To build this query we will want to know a few things:

  1. The rolling period. Example 12 month, 30 Day, or 7 Day. In our case: 7 Days.
  2. The metric we are analyzing: visitors per day.

The query will be composed of different subqueries. First, use generate_series to assign rows in a table for all dates in a date span from the beginning to the end of the date span in the visitors.created_date column, which will be called upon in the main SELECT statement. This subquery will serve as the table we’ll select from.

A second subquery will go in the main section and return the count of all of the unique visitors that visited our site in a 7 day period. This subquery will serve as its own column in the main query, and will count the distinct visitors from the “day” to 7 days prior to the “day”.

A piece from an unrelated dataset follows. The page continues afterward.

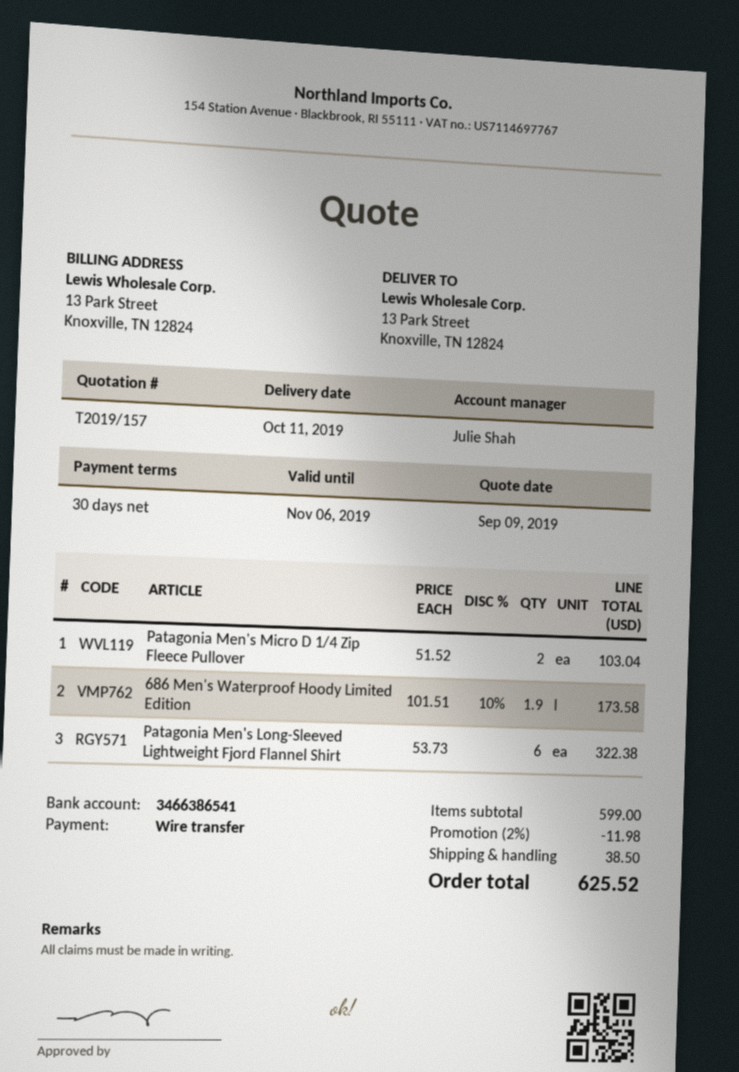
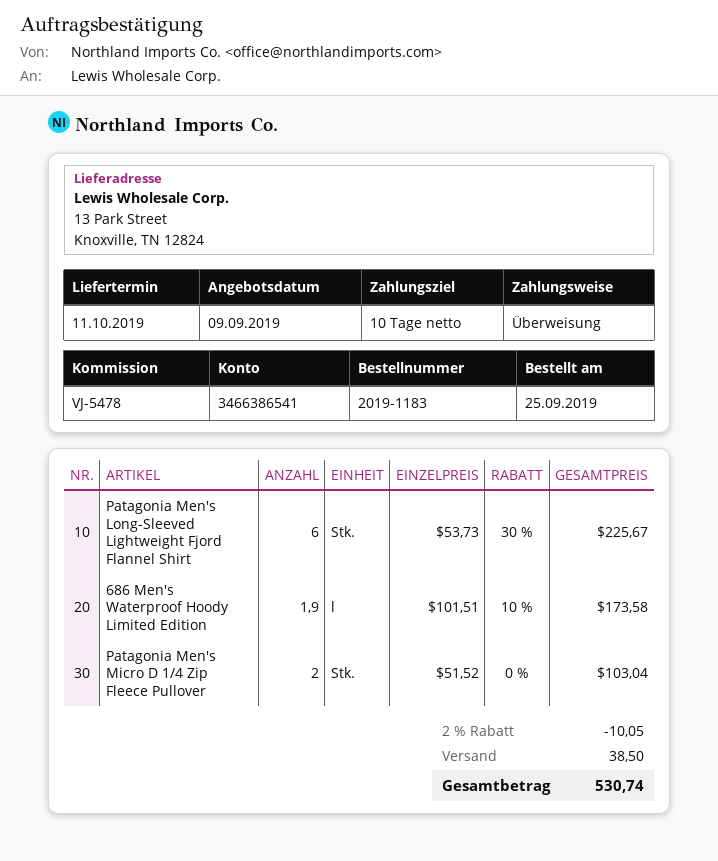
payment terms: 30 days -> 10 days
Patagonia Men's Long-Sleeved Lightweight Fjord Flannel Shirt: 6 x 53.73 = 322.38 -> 6 x 53.73 - 30% = 225.67
discount: 2% = 11.98 -> 2% = 10.05
total: 625.52 -> 530.74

Putting it all together, we can generate a rolling trend of our Visitor per Day in a 7 Day period:

    SELECT
        day,
        (
          SELECT
              COUNT(DISTINCT "Visitors"."visitor_id") AS "Visitors"
          FROM
              "public"."visitors" AS "Visitors"
          WHERE  
              "Visitors"."created_date" BETWEEN b.day - 7 AND b.day + 1
        )
    FROM  (SELECT
            generate_series(
                            MIN(DATE_TRUNC('day', "Visitors"."created_date")::DATE),
                            MAX(DATE_TRUNC('day', "Visitors"."created_date")::DATE),
                            '1d')::date as day
            FROM "public"."visitors" AS "Visitors"
          ) as b
    GROUP BY day                        
    ORDER BY day

Testing the math. We can test the math here in the following table. See the lag steps that assigns the prior 7 days to the Count column, and the total column that will equal the Visitors Column.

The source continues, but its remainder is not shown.